Current commercially available technology cannot comply with the breadth of the OFR mandate. Therefore this single part of Dodd-Frank is potentially far-reaching as it is likely to lead to the development of new technology to represent trades and monitor risk internally at a time when much of the financial sector takes a siloed approach. The OFR is thus likely to have a substantial impact on both future risk technology and more a-propos, on risk governance at large, since the two often seem to evolve in lockstep. The impact of the OFR at both a micro and macro prudential level, beyond its role within FSOC and government should not be underestimated.

The mandate of Dodd-Frank is arguably a worthy one. However, in some ways it is a framework rather than a complete body of law. Much of the implementation is not made explicit but left up to subsequent rule-making by the SEC, FDIC, Federal Reserve and CFTC, muddying the field and putting much of the efficacy of the law in the political realm, even if the law itself clarifies the purview of each of the regulators dramatically over the status-quo ante.

Rule-making, as opposed to just enforcement, is crucial in this process and is therefore a substantial onus on these agencies. However, because these agencies rely on congressional appropriations, much of their efficacy can be hampered by poor oversight or cuts in their funding. Recent attempts at delaying the nomination of a chair to the Consumer Financial Protection Bureau (CFPB) is a case in point.

Even assuming that the law is fully funded, which is difficult to conceive in the current budgetary climate, deadlines are likely to be missed.
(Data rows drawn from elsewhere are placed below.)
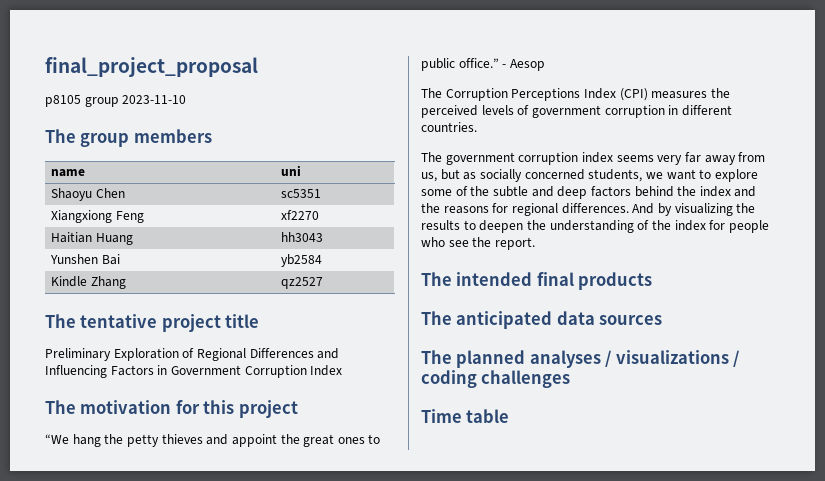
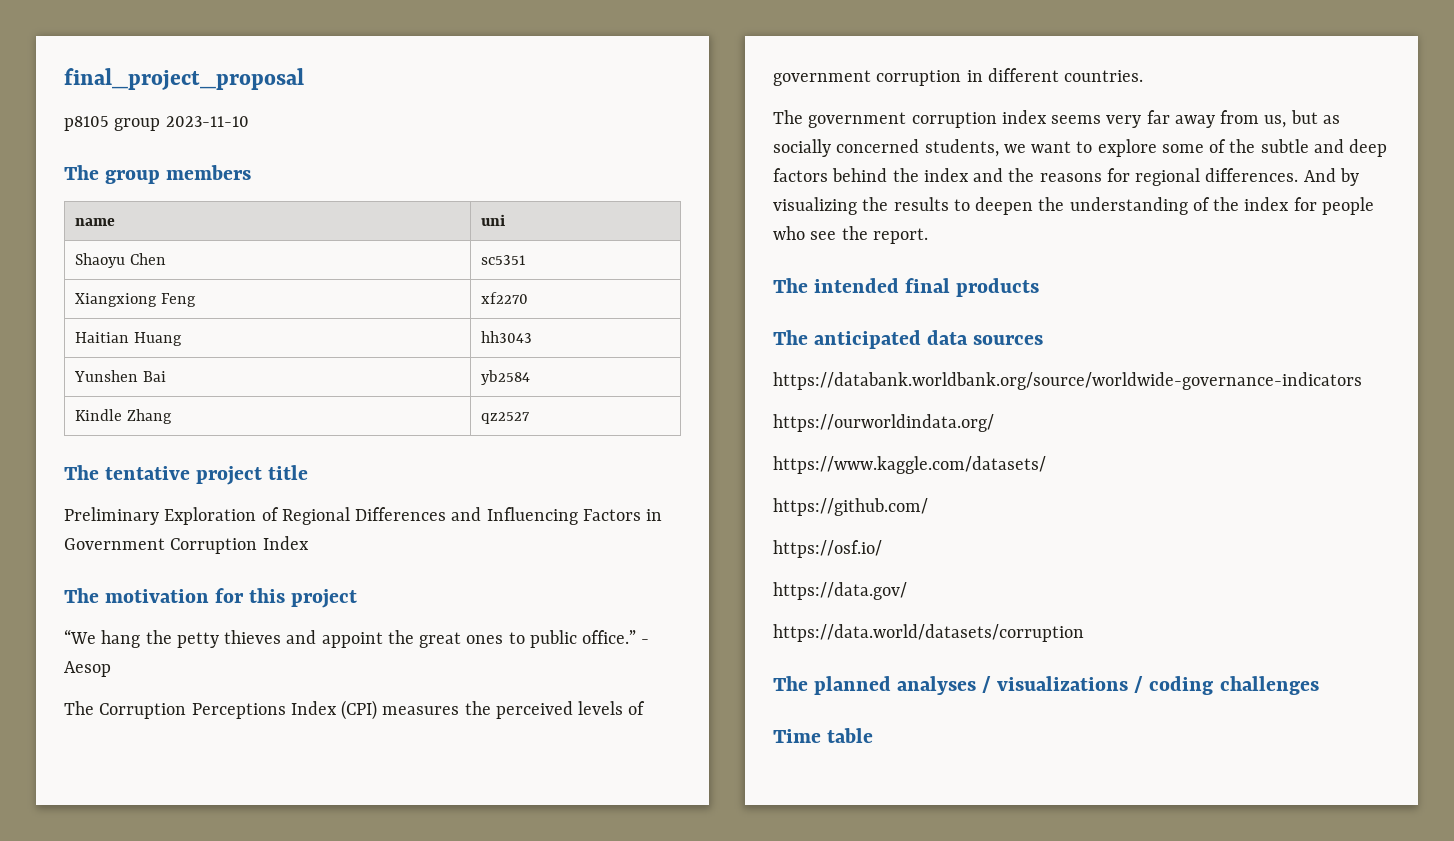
+ https://databank.worldbank.org/source/worldwide-governance-indicators
+ https://ourworldindata.org/
+ https://www.kaggle.com/datasets/
+ https://github.com/
+ https://osf.io/
+ https://data.gov/
+ https://data.world/datasets/corruption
The CFTC, for instance, has announced that the July 2011 deadline for rules affecting the regulation of swaps dealers will not be respected.

A further threat to Dodd-Frank’s integrity comes from the possibility that it will be diluted to allow for regulatory arbitrage. Such arbitrage was a key enabler in the failure of AIG, as the firm was structured to fall within the purview of the Office of Thrift Supervision, an agency generally mandated with overseeing small enterprises and not large, leveraged institutions.

Proposed exemptions to the Dodd-Frank Act also create a risk of regulatory arbitrage. For example, the U.S. Treasury recently submitted a formal proposal to exempt a large class of FX swaps from central clearing. Arguments have been put forward to justify this exemption, including the existence of well-established payment systems in the FX world, the relatively short average maturity of such trades, and the great liquidity of FX exchange mechanisms globally. However, the existence of such a large loophole in the regulation of swaps creates an opportunity for regulatory arbitrage and thus a situation potentially worse than the current status quo. One can easily conceive of mechanisms to transform ordinary interest rate swaps into FX swaps by hedging away currency exposure, creating a parallel market outside of the purview of the CCP. This issue was most recently pointed out by Darrell Duffie, a noted financial economist and derivatives expert.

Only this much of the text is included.